We explored whether the presence of 3 known features of plaque vulnerability on coronary CT angiography (CCTA)--low attenuation plaque content (LAP), positive remodeling (PR), and spotty calcification (SC)--identifies plaques associated with greater inducible myocardial hypoperfusion measured by myocardial perfusion imaging (MPI).

METHODS:

We analyzed 49 patients free of cardiac disease who underwent CCTA and MPI within a 6-month period and were found on CCTA to have focal 70-99% stenosis from predominantly non-calcified plaque in the proximal or mid segment of 1 major coronary artery.
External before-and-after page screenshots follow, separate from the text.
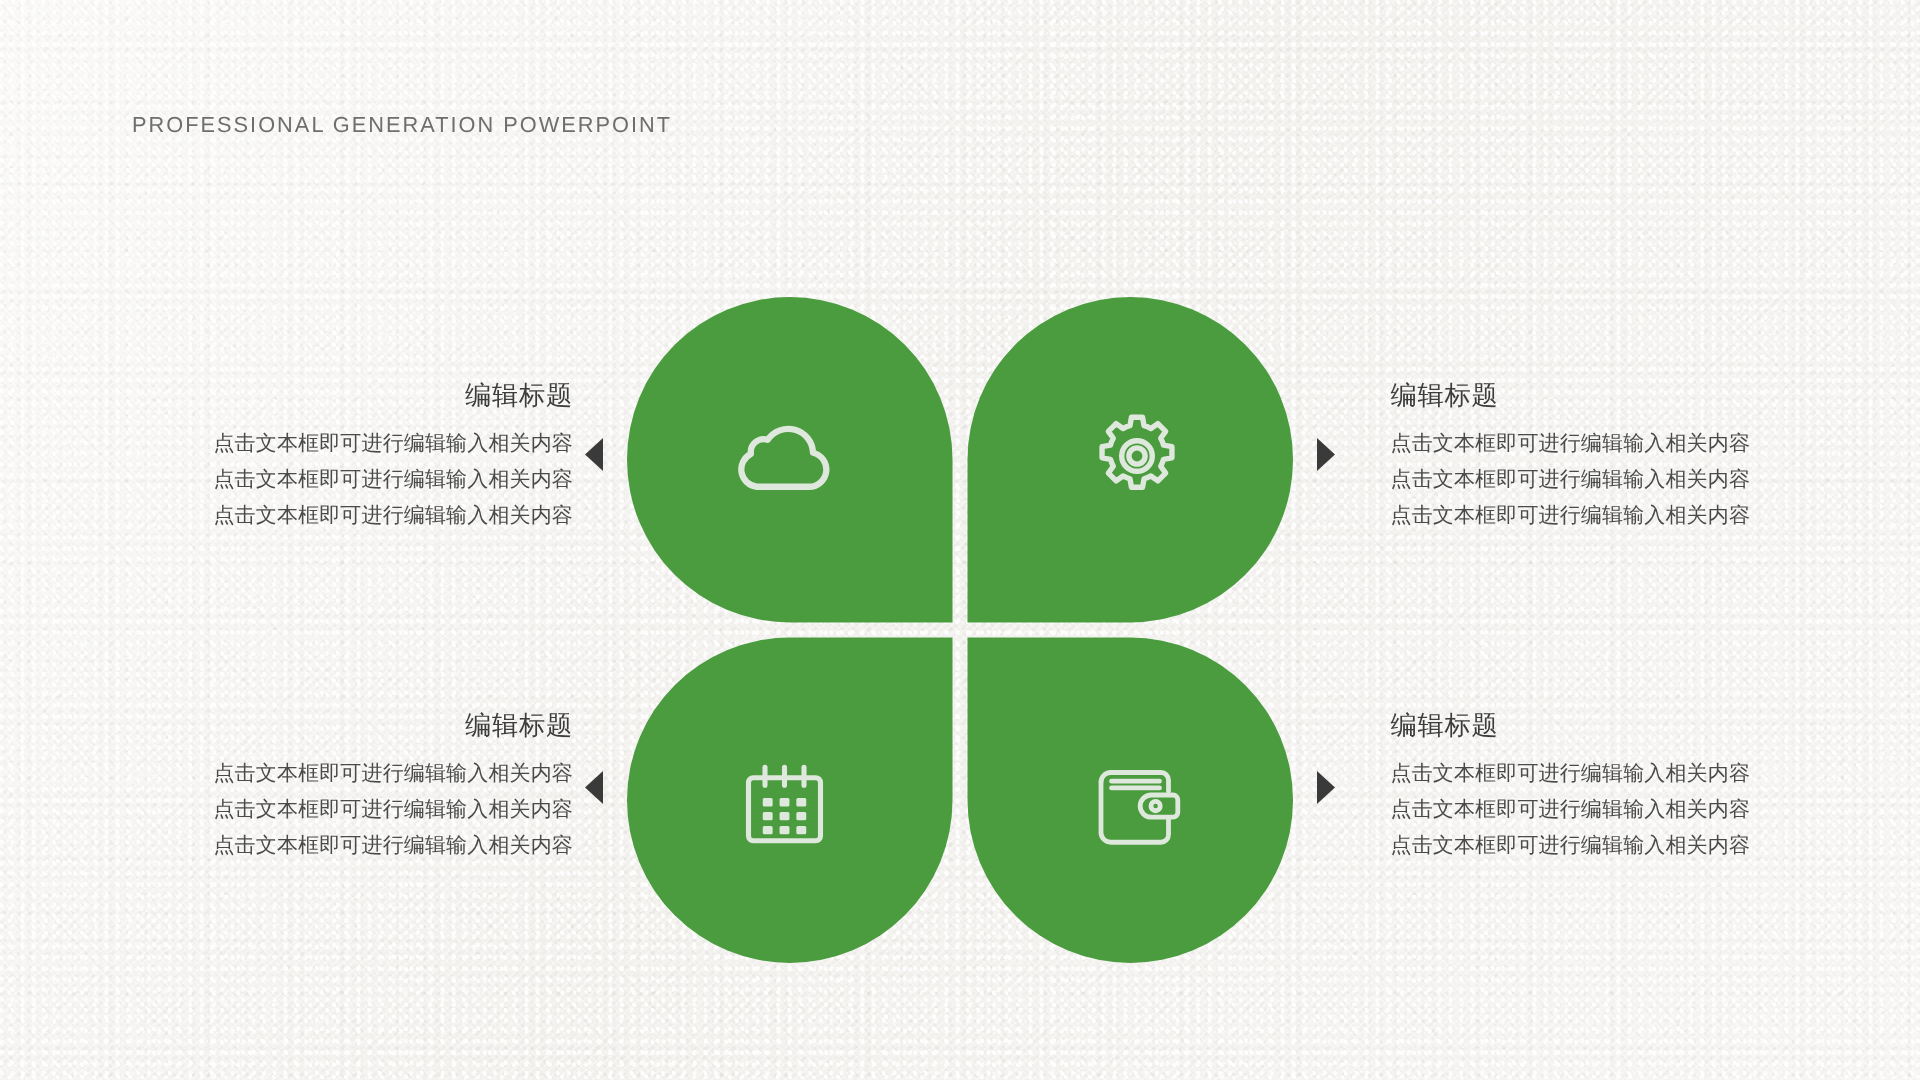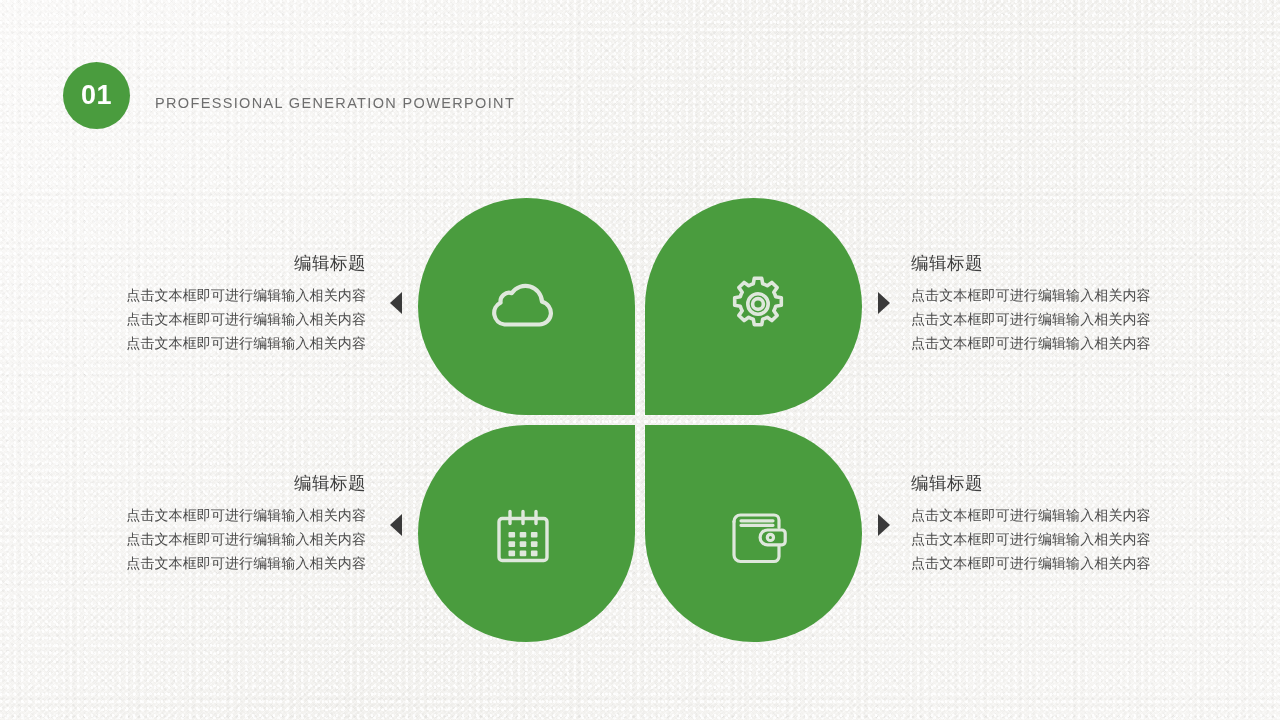--- a/index.html
+++ b/index.html
@@ -163,9 +163,6 @@
 <div id="slide">
 
   <div class="header">
-    <div class="badge">
-      <span class="badge-num">01</span>
-    </div>
     <div class="header-text">
       <div class="header-sub">PROFESSIONAL GENERATION POWERPOINT</div>
     </div>

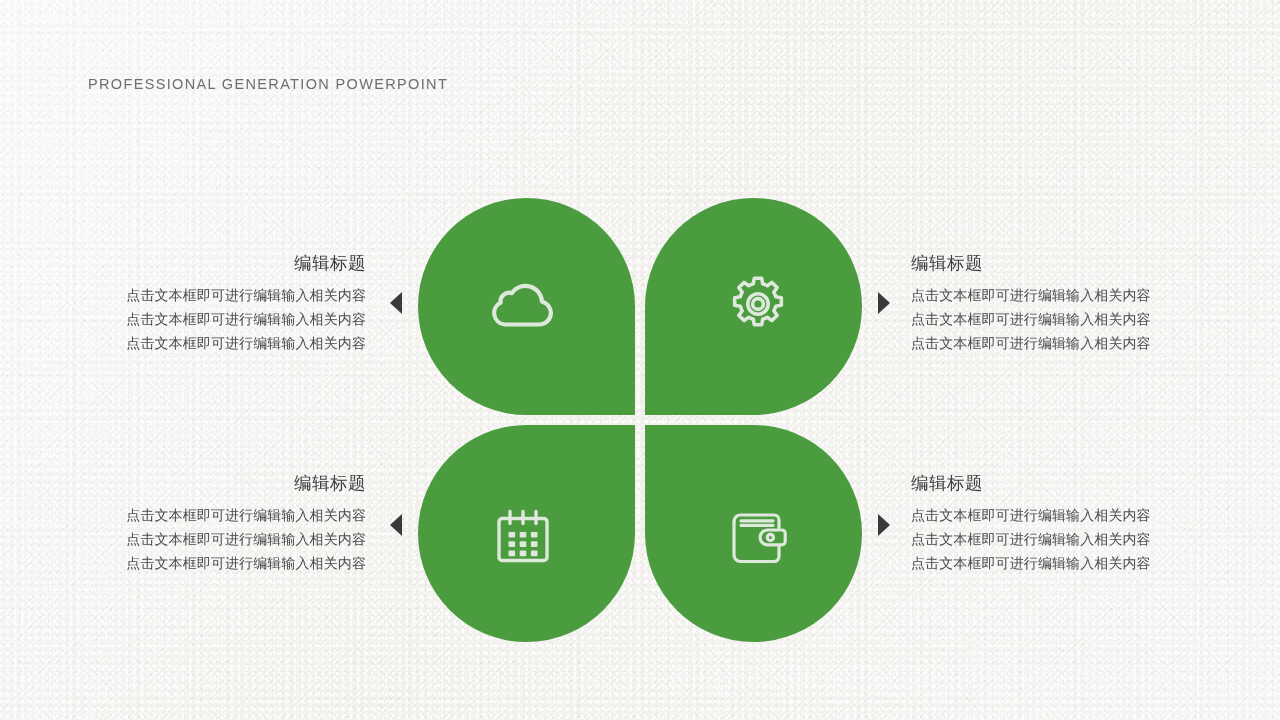--- a/index.html
+++ b/index.html
@@ -113,6 +113,7 @@
     position:absolute;
     width:252px;
     z-index:4;
+    margin-left:16px;
   }
   .block.left  { text-align:right; }
   .block.right { text-align:left;  }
Presence of LAP (≤ 30 Hounsfield Units), PR (outer wall diameter exceeds proximal reference by ≥ 5%), and SC (≤ 3 mm long and occupies ≤ 90° of cross-sectional artery circumference) was determined. On MPI, reversible hypoperfusion in the myocardial territory corresponding to the diseased artery was quantified both as percentage of total myocardium (RevTPD(ART)) by an automatic algorithm and as summed difference score (SDS(ART)) by two experienced readers. RevTPD(ART)≥ 3% and SDS(ART)≥ 3 defined significant inducible hypoperfusion in the territory of the diseased artery.

RESULTS:

Plaques in patients with RevTPD(ART)≥ 3% more frequently exhibited LAP (70% vs. 14%, p < 0.001) and PR (70% vs. 24%, p = 0.001) but not SC (55% vs. 34%, p = 0.154). RevTPD(ART) increased from 1.3 ± 1.2% in arteries with LAP-/PR- plaques to 3.2 ± 4.3% with LAP+/PR- or LAP-/PR+ plaques to 8.3 ± 2.4% with LAP+/PR+ plaques (p < 0.001); SDS(ART) showed a similar increase: 0.3 ± 0.7 to 2.3 ± 2.8 to 6.0 ± 3.8 (p < 0.001). Using the same LAP/PR categorization, there was a marked increase in the frequency of significant hypoperfusion as determined by both RevTPD(ART)≥ 3% (1/19 to 10/21 to 9/9, p < 0.001) and SDS(ART)≥ 3 (1/19 to 8/21 to 8/9, p < 0.001). LAP and PR, but not SC, were strong predictors of RevTPD(ART) and SDS(ART) in regression models adjusting for potential confounders.

CONCLUSIONS:

Presence of low attenuation plaque and positive remodeling in severely stenotic plaques on CCTA is strongly predictive of myocardial hypoperfusion and may be useful in assessing the hemodynamic significance of such lesions.